EXERCISE
Search the records for lines that contain the word "block". Copy them all.

# # # #

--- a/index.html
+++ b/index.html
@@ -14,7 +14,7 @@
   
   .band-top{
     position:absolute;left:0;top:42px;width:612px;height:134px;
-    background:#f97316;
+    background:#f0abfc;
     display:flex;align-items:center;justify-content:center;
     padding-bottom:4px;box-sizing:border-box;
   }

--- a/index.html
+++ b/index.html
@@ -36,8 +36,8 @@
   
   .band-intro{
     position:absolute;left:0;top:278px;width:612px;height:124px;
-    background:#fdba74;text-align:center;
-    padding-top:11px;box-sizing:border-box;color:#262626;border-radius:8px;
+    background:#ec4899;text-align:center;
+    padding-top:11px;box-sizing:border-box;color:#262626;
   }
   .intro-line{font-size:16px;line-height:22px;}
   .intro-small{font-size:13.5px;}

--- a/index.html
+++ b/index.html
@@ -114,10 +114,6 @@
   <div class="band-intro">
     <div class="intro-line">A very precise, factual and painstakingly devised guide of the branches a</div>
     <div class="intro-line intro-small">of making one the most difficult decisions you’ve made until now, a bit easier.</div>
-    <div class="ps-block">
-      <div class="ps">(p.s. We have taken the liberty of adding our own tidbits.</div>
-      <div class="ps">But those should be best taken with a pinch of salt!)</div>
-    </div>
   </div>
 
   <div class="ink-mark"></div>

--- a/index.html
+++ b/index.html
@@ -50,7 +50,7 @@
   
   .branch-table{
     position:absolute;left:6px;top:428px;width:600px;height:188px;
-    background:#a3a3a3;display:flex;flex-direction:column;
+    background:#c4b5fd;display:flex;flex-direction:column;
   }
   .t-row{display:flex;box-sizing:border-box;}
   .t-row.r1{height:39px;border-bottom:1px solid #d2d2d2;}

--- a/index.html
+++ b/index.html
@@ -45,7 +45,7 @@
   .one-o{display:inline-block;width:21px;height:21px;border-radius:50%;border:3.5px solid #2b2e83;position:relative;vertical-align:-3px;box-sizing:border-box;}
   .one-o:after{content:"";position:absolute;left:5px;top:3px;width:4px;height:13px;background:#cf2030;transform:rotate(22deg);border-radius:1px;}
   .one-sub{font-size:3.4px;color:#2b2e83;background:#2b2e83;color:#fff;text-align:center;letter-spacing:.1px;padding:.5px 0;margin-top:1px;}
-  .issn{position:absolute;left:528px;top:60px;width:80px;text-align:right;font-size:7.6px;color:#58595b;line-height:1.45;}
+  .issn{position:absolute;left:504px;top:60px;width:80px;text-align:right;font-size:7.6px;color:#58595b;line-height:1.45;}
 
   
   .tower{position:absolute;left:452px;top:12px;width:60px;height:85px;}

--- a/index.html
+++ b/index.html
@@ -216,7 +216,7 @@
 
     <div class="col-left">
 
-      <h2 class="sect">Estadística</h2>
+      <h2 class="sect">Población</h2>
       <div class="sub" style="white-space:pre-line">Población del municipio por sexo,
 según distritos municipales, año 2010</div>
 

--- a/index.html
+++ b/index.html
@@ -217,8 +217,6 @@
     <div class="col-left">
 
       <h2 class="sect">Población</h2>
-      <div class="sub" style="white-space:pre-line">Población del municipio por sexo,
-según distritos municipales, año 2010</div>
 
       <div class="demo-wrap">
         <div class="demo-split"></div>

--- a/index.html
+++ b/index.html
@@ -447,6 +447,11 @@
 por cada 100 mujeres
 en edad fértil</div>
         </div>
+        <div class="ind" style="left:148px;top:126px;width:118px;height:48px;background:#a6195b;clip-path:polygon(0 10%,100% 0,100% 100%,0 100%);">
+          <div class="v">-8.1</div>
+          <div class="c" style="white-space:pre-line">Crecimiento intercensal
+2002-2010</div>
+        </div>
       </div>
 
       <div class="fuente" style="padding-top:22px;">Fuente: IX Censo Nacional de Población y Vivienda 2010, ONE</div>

# # # #

RESPONSE TO THE EXERCISE
-    <div class="ps-block">
   .one-o{display:inline-block;width:21px;height:21px;border-radius:50%;border:3.5px solid #2b2e83;position:relative;vertical-align:-3px;box-sizing:border-box;}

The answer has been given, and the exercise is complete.